If there is hope to be found in metropolitan New Zealand, Christchurch is the place to look.
Auckland is a basket case, the people who have overseen the destruction of the landscape, access and functionality of the place should hang their heads in shame, or if they don't want to do that, then maybe just resign.
Wellington has become farcical, with its mix of exploding pipes and sludge being shipped all over town by truck while a combination of the council and the central government offer yet more examples of dysfunction and lack of delivery by trying to explain to us with a straight face that the Let's Get Wellington Moving programme is actually moving.
Which light rail system will actually get finished? One, Auckland? Two, Wellington? Or three, we won't know because we will all be dead by time they get around to it.
Which leaves us with Christchurch.
For a variety of personal reasons, I have been in the city a bit lately. I am from the city originally.
Clive James, who was a hero of mine, once did a TV series called Postcard From ...
He did one on his home town of Sydney, a line from which I have never forgotten: "When I was growing up and Sydney was all there was to see, I couldn't see it, but now I can."
I feel that way about Christchurch.
At the moment, I am a mix of excitement and despair about the place, which is why today is so important.
Today should be a fait accompli, today should not even be a "thing".
But we all wait, hoping the city council makes the right decision on the stadium.
The fact we are where we are is a disgrace and that is where my despair comes in.
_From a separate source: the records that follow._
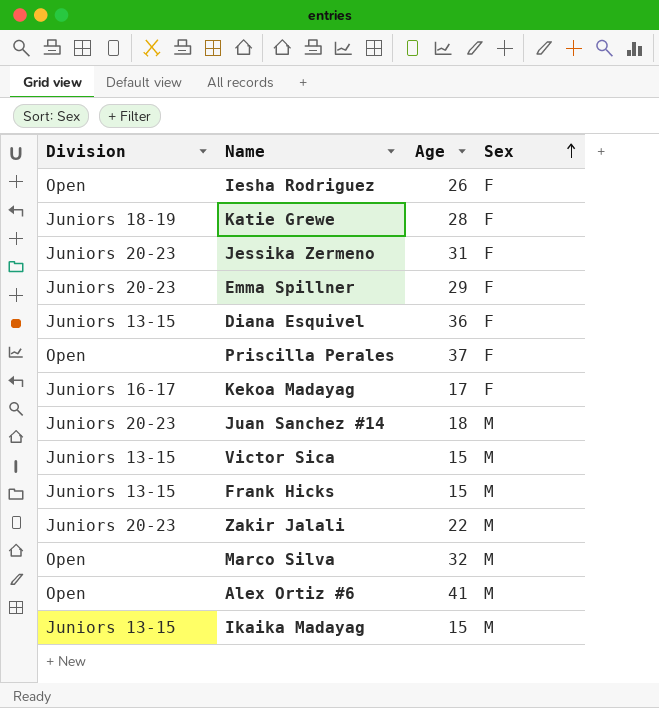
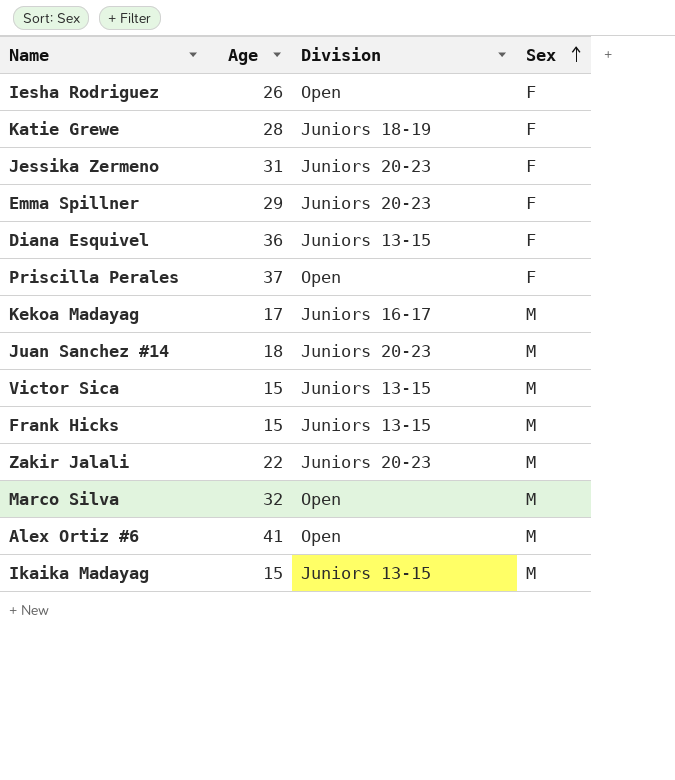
column Division | position: 1 -> 3
Kekoa Madayag | Sex: F -> M

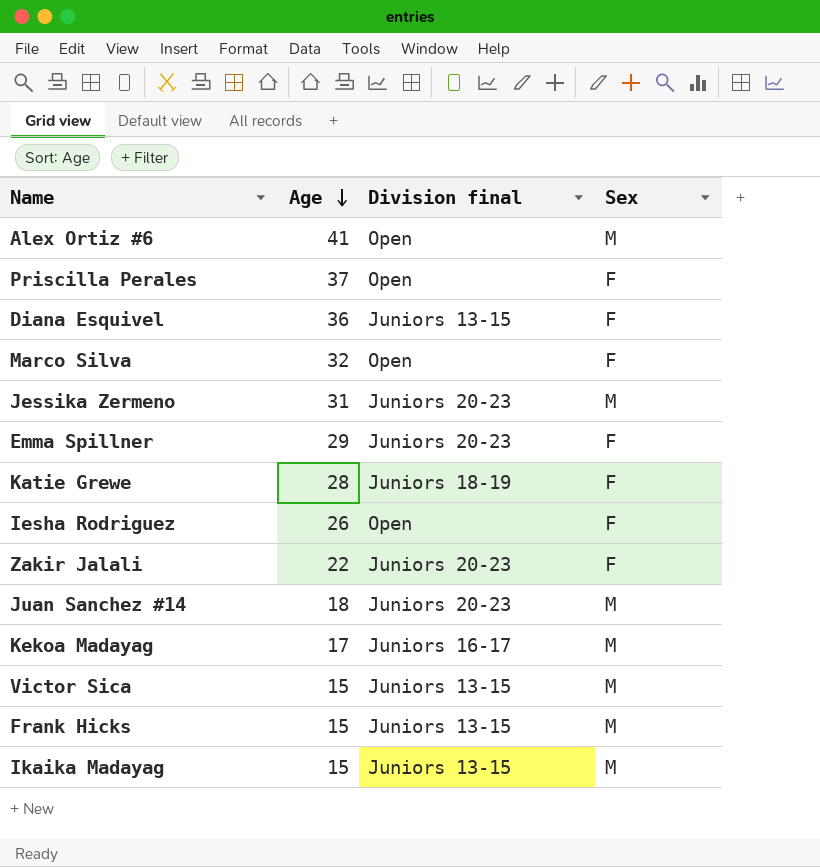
row order: Sex ascending -> Age descending
column name: Division -> Division final
Marco Silva | Sex: M -> F
Jessika Zermeno | Sex: F -> M
Zakir Jalali | Sex: M -> F

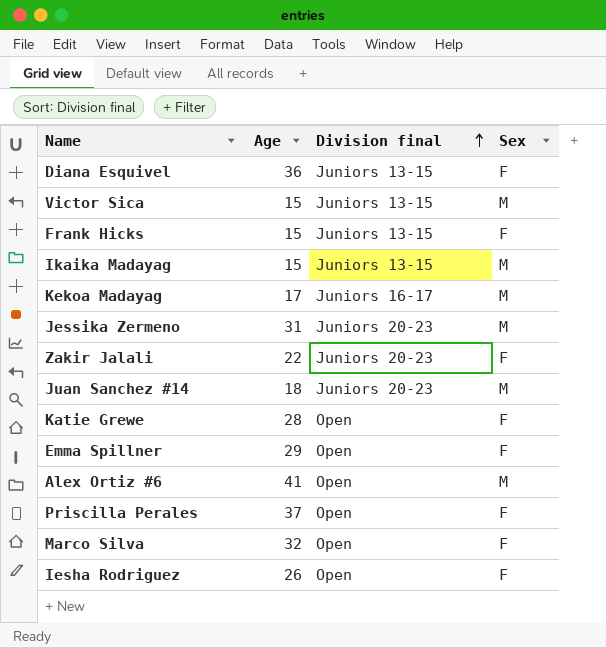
row order: Age descending -> Division final ascending
Frank Hicks | Sex: M -> F
Katie Grewe | Division final: Juniors 18-19 -> Open
Emma Spillner | Division final: Juniors 20-23 -> Open

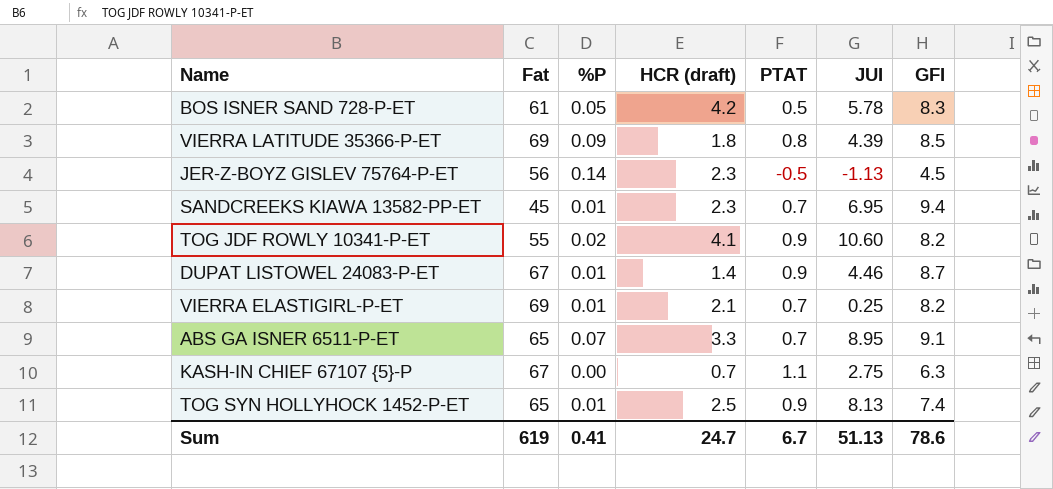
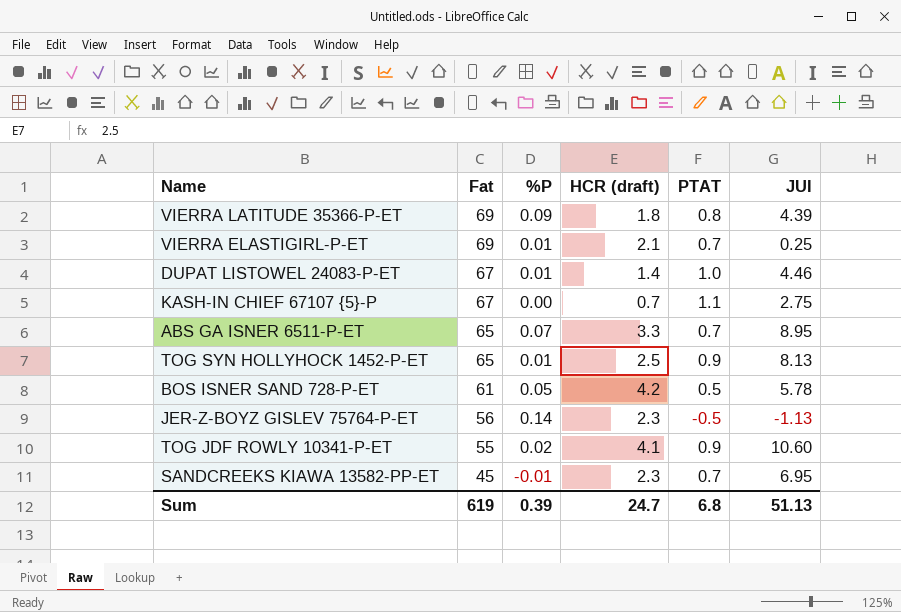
row order: none -> Fat descending
column GFI | position: 7 -> none
DUPAT LISTOWEL 24083-P-ET | PTAT: 0.9 -> 1.0
SANDCREEKS KIAWA 13582-PP-ET | %P: 0.01 -> -0.01
Sum | %P: 0.41 -> 0.39
Sum | PTAT: 6.7 -> 6.8

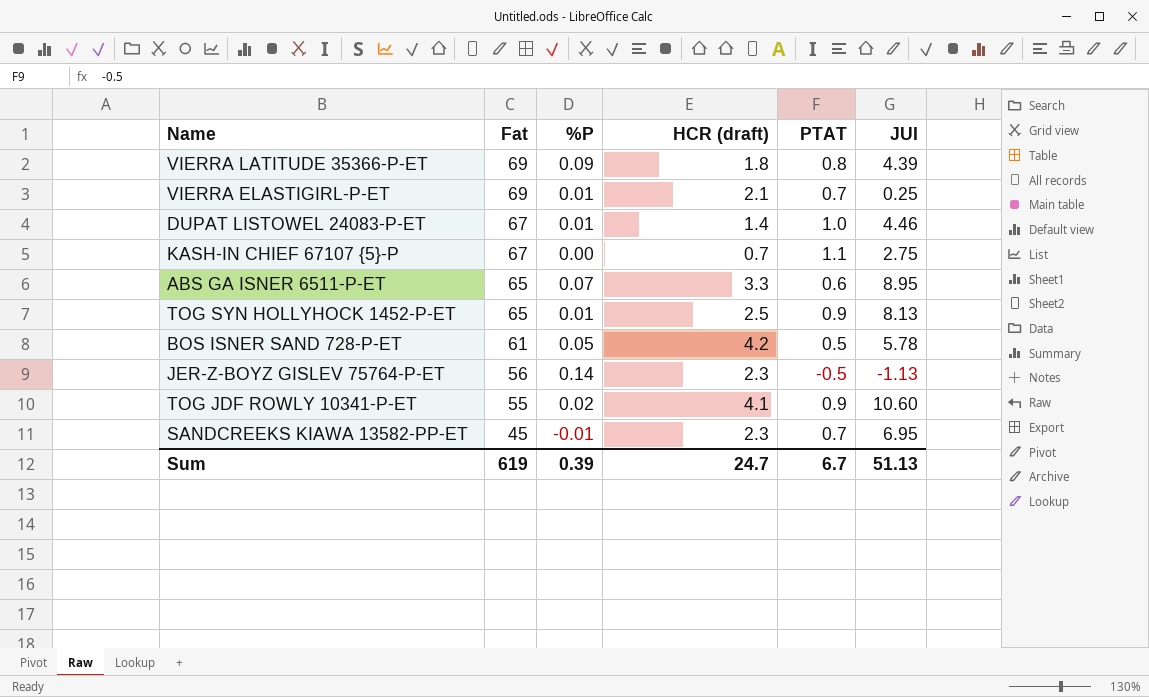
ABS GA ISNER 6511-P-ET | PTAT: 0.7 -> 0.6
Sum | PTAT: 6.8 -> 6.7

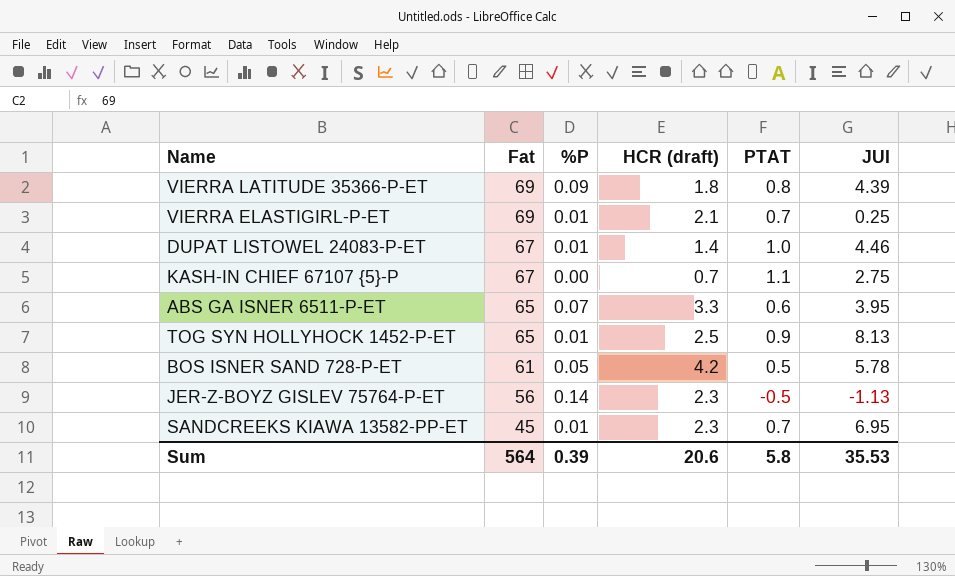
row TOG JDF ROWLY 10341-P-ET: 55 | 0.02 | 4.1 | 0.9 | 10.60 -> none
ABS GA ISNER 6511-P-ET | JUI: 8.95 -> 3.95
SANDCREEKS KIAWA 13582-PP-ET | %P: -0.01 -> 0.01
Sum | Fat: 619 -> 564
Sum | HCR (draft): 24.7 -> 20.6
Sum | PTAT: 6.7 -> 5.8
Sum | JUI: 51.13 -> 35.53

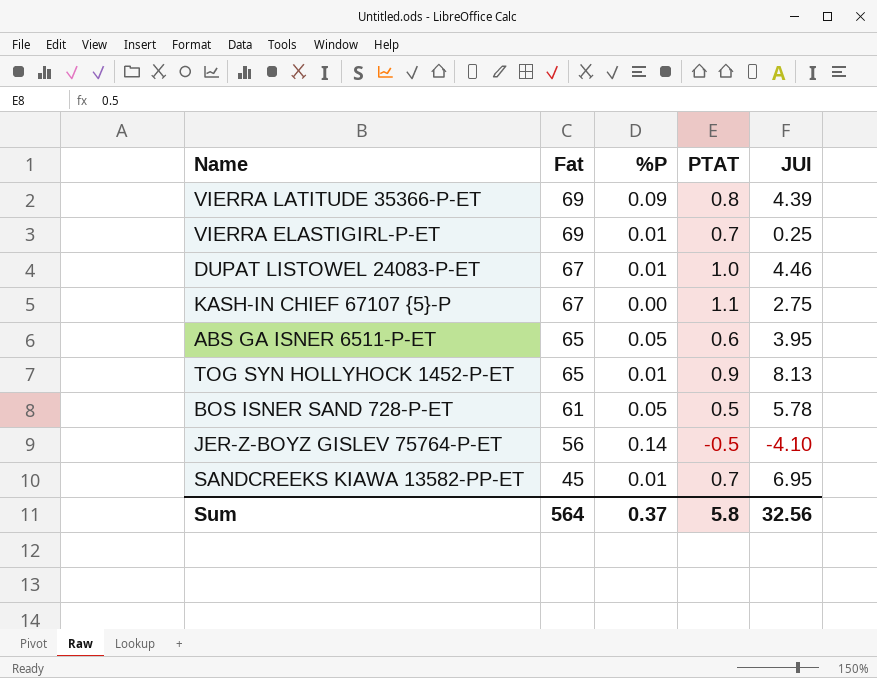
column HCR (draft) | position: 4 -> none
ABS GA ISNER 6511-P-ET | %P: 0.07 -> 0.05
JER-Z-BOYZ GISLEV 75764-P-ET | JUI: -1.13 -> -4.10
Sum | %P: 0.39 -> 0.37
Sum | JUI: 35.53 -> 32.56

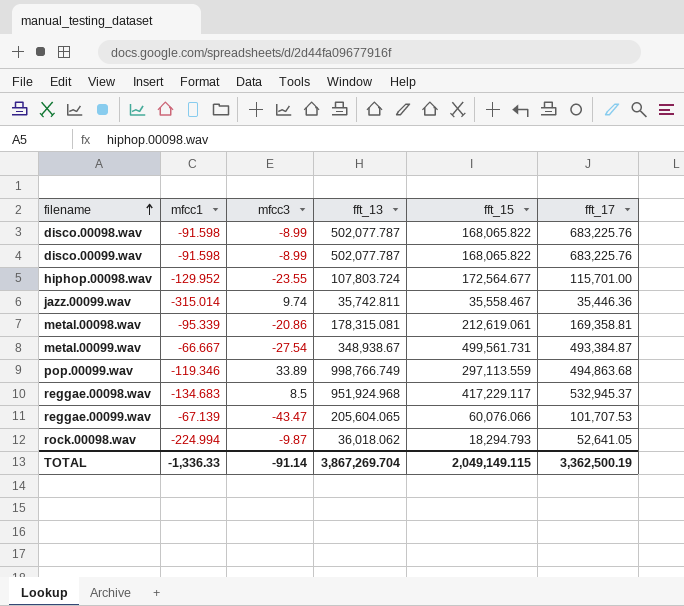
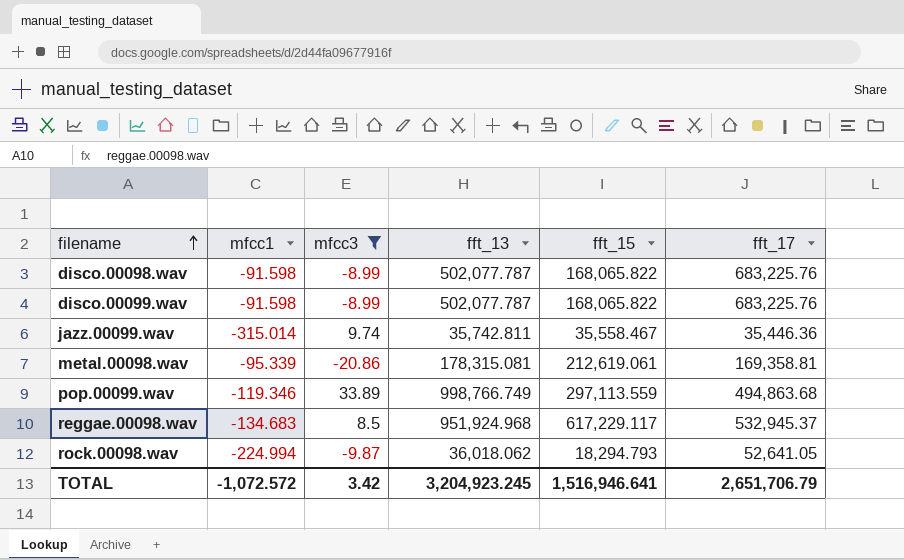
filter: none -> mfcc3 >= -20.86
reggae.00098.wav | fft_15: 417,229.117 -> 617,229.117
TOTAL | mfcc1: -1,336.33 -> -1,072.572
TOTAL | mfcc3: -91.14 -> 3.42
TOTAL | fft_13: 3,867,269.704 -> 3,204,923.245
TOTAL | fft_15: 2,049,149.115 -> 1,516,946.641
TOTAL | fft_17: 3,362,500.19 -> 2,651,706.79

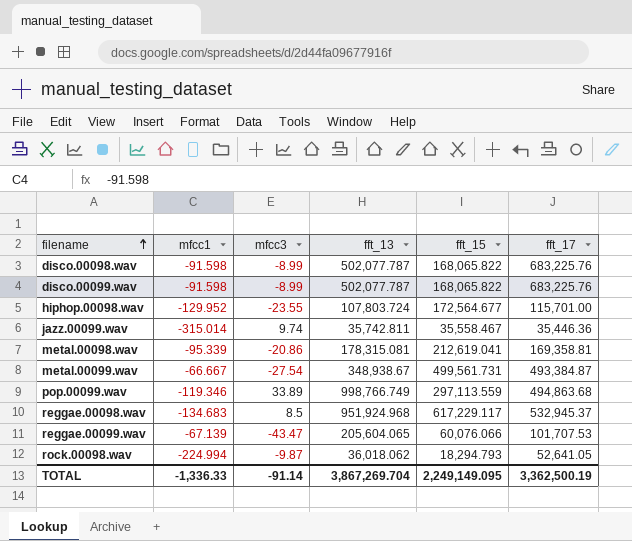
filter: mfcc3 >= -20.86 -> none
metal.00098.wav | fft_15: 212,619.061 -> 212,619.041
TOTAL | mfcc1: -1,072.572 -> -1,336.33
TOTAL | mfcc3: 3.42 -> -91.14
TOTAL | fft_13: 3,204,923.245 -> 3,867,269.704
TOTAL | fft_15: 1,516,946.641 -> 2,249,149.095
TOTAL | fft_17: 2,651,706.79 -> 3,362,500.19

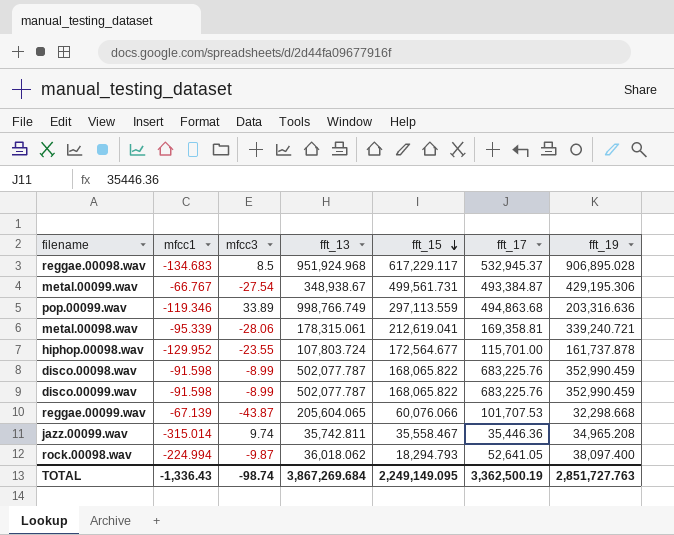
row order: filename ascending -> fft_15 descending
column fft_19 | position: none -> 7
metal.00099.wav | mfcc1: -66.667 -> -66.767
metal.00098.wav | mfcc3: -20.86 -> -28.06
metal.00098.wav | fft_13: 178,315.081 -> 178,315.061
reggae.00099.wav | mfcc3: -43.47 -> -43.87
TOTAL | mfcc1: -1,336.33 -> -1,336.43
TOTAL | mfcc3: -91.14 -> -98.74
TOTAL | fft_13: 3,867,269.704 -> 3,867,269.684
Each time I have gone back to the old home town of late, you are hit with the old familiarity, the drive from the airport to Hagley Park really hasn't changed in 40 years, that in its own small way is the beauty of the city ... easy access to the airport, I wish Auckland thought about that.
Hagley Park is still the central lifeblood of the place, but then having arrived in the CBD you see what makes the city potentially the jewel in the New Zealand metropolitan crown.
The precincts, the places that are finished, the bits that are changed are the parts where you see and feel the future.
The advantage that Christchurch has, of course, is something no one else has and something no one else wants, so while Wellington and Auckland fiddle and twiddle and mess the places up, Christchurch had a seismic event that allowed a blank canvas.
But, and here is your make-or-break part, this is all taking too long.
The stadium should have been finished by now, it should have opened and been welcoming fans.
The Crusaders should've won several of their titles in that stadium and coach Scott Robertson should never have had to make that emotional appeal a few weeks back calling for the city leaders to be brave.
"Why are we not brave?" he asked.
The fact he had to pose the question is the crime.
You don't have to go too far through the centre of the city to pop out the other side to the emptiness, to the gravel carparks.
This is the make-or-break part of town, this is the part that completes the story and turns Christchurch into this country's best city, and fulfils the promise of it being the best small city in the world ... or not.
It says something insightful and perhaps a bit sad about leadership or lack of it, that when given such an astonishing opportunity, that it hasn't been seized upon more aggressively.
There hasn't been enough "kid in a candy shop" about the rebuild.
Momentum is everything, and it has been in danger of being lost, and the stadium and its trials and tribulations is perhaps the best example.
Seventy-seven per cent of submissions last week said yes do it, build it.
The fact we were having submissions 11 years on is your issue in lack of leadership.
But today is another step in the right direction.
When it's done, and it joins the conference facility and justice precinct, and the riverside market, and the new downtown housing projects, and the many businesses (including NZME's) return to the city, it will be testament to what a small country at the bottom of the South Pacific, when faced with adversity, can actually do.
At a time of great national malaise, Christchurch has the chance to stand tall and lead the way - what an honour.